Interviews and conversations, at least around the grey paddock bus with blacked-out windows that serves as his control centre during the European races, tend to be quick and to the point.
Though there is no time for small talk or hesitation, Ecclestone always provides a headline.
He has had the haunting theme tune to ‘The Good, the Bad and the Ugly’ as the ringtone on his mobile phone for some years now.
Ennio Morricone’s score for the classic 1960s Italian Spaghetti Western is just right for Formula One’s stone faced “Little Big Man” and his endless quest for a few dollars more.
In the last decade that quest has taken Formula One to lucrative new markets in Abu Dhabi, Bahrain, China, India, South Korea and Singapore at the expense of older venues in Europe.
Known simply as Bernie, or just the ‘Mr E’ written on the car pass that allows his sleek Mercedes limousine access to the F1 paddock inner sanctum, the British billionaire is rarely out of the news.
The money has come rolling in, multiplied by amazing deals that have seen him sell Formula One several times over while retaining a tight grip on the top job.
PITLANE DICTATOR
Ecclestone married for a third time in 2012 to Fabiana Flosi, a Brazilian more than 40 years his junior.
The Briton has a private jet and one of the finest collections of classic racing cars in the world at his Biggin Hill airfield in south London but, apart from throwing the sort of parties that impress even the A-list celebrities attracted to the Monaco Grand Prix, is not personally ostentatious.
He likes a game of backgammon with young and old friends, including world champion Vettel, and a quiet night in.
His two socialite daughters from his second marriage often feature in the gossip columns of British newspapers, drawing criticism for their lavish lifestyles in a time of austerity.
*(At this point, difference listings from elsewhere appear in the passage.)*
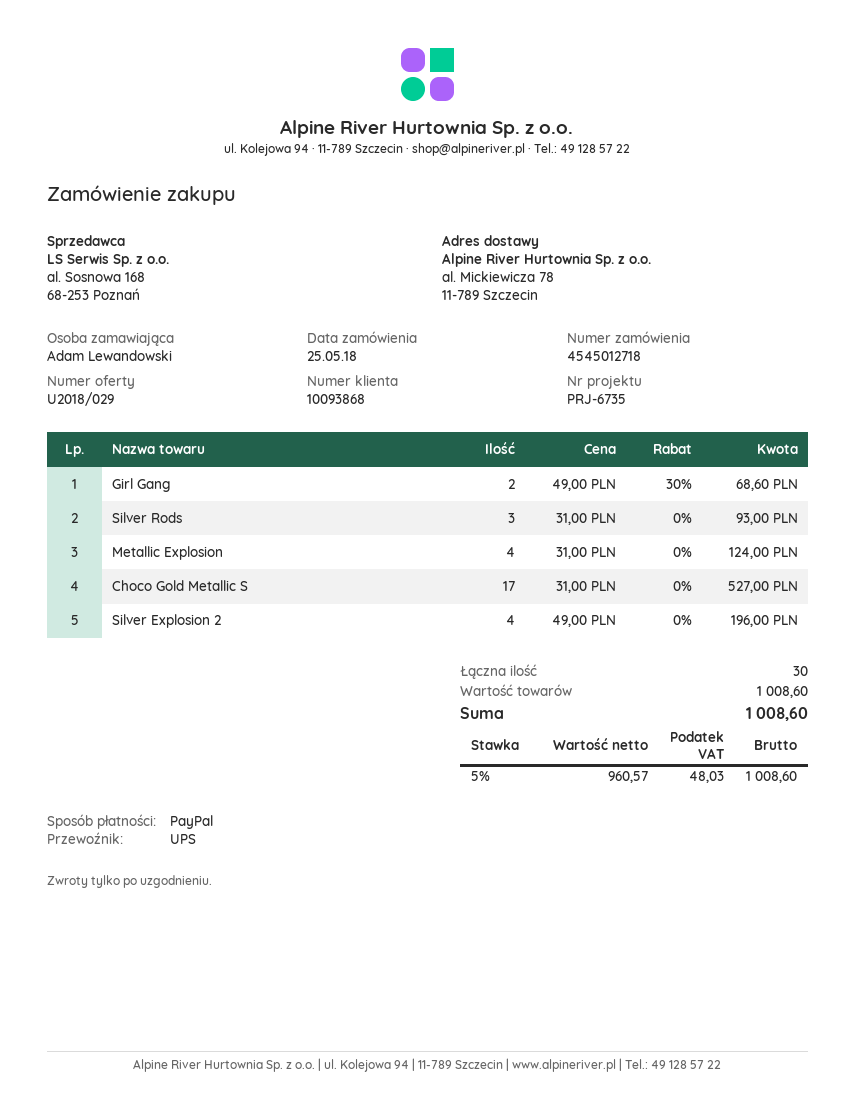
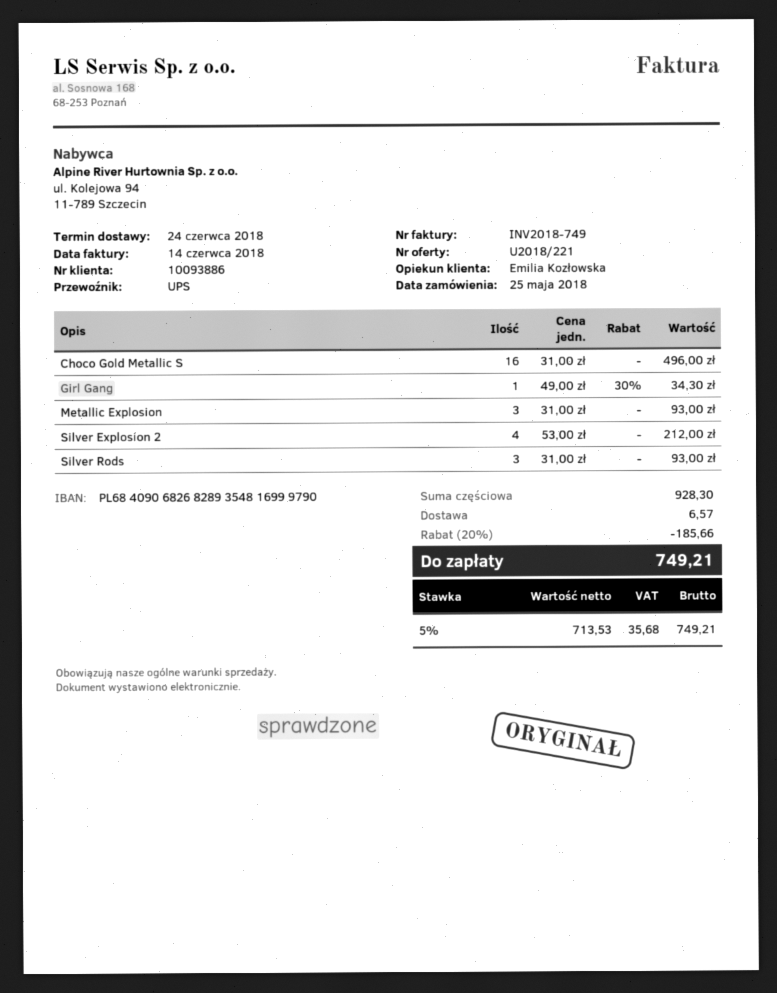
quote number: U2018/029 -> U2018/221
customer number: 10093868 -> 10093886
Girl Gang: 2 x 49.00 - 30% = 68.60 -> 1 x 49.00 - 30% = 34.30
Metallic Explosion: 4 x 31.00 = 124.00 -> 3 x 31.00 = 93.00
Choco Gold Metallic S: 17 x 31.00 = 527.00 -> 16 x 31.00 = 496.00
Silver Explosion 2: 4 x 49.00 = 196.00 -> 4 x 53.00 = 212.00
subtotal: 1008.60 -> 928.30
discount: none -> 20% = 185.66
shipping: none -> 6.57
net: 960.57 -> 713.53
tax: 5% = 48.03 -> 5% = 35.68
total: 1008.60 -> 749.21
For Ecclestone himself, money, as he has explained to many an interviewer over the years, is merely his way of keeping the score.
Ecclestone has a reputation for being uncompromising and obsessively neat. The trucks in the paddock have to be lined up with mathematical precision and in showroom condition. By his own admission he is a dictator – a man who does a deal on a handshake, has a fondness for the office shredder and an aversion to email and written contracts.
He surrounds himself with a small group of deeply loyal and well-remunerated employees, many of them dating back to the days when he owned the Brabham team in the 1970s and 80s, who know exactly what makes him tick.
Ecclestone, 83, was charged last July with bribing former German banker Gerhard Gribkowsky to smooth the sale of a stake in Formula One to private equity firm CVC eight years ago.
“Under current planning, the main trial should start in late April,” the Munich court said in a statement yesterday. If convicted, Ecclestone could be sentenced to up to 10 years in jail.
Formula One said that Ecclestone would remain in day-to-day charge of running the business, which has an annual turnover of around $1.5 billion, but he had stepped down as a director pending the outcome of the trial.
Ecclestone will also face tighter supervision from a Formula One board that includes well known businessmen including Nestle chairman Peter Brabeck and WPP chief executive Martin Sorrell.
“The approval and signing of significant contracts and other material business arrangements shall now be the responsibility of the Chairman, Peter Brabeck, and Deputy Chairman, Donald Mackenzie,” Formula One said in a statement.
Ecclestone has denied wrongdoing and said he will fight to clear his name.
“Mr Ecclestone has reassured the Board that he is innocent of the charges and intends to vigorously defend the case,” the Formula One statement added.
CVC co-founder Mackenzie has previously said Ecclestone would be fired if he were found guilty of wrongdoing. CVC remains the largest shareholder in Formula One with a stake of around 35 percent.
Ecclestone already faces a $100 million damages claim in a civil lawsuit at the London High Court over claims he steered the sale to CVC to ensure he stayed on as chief executive.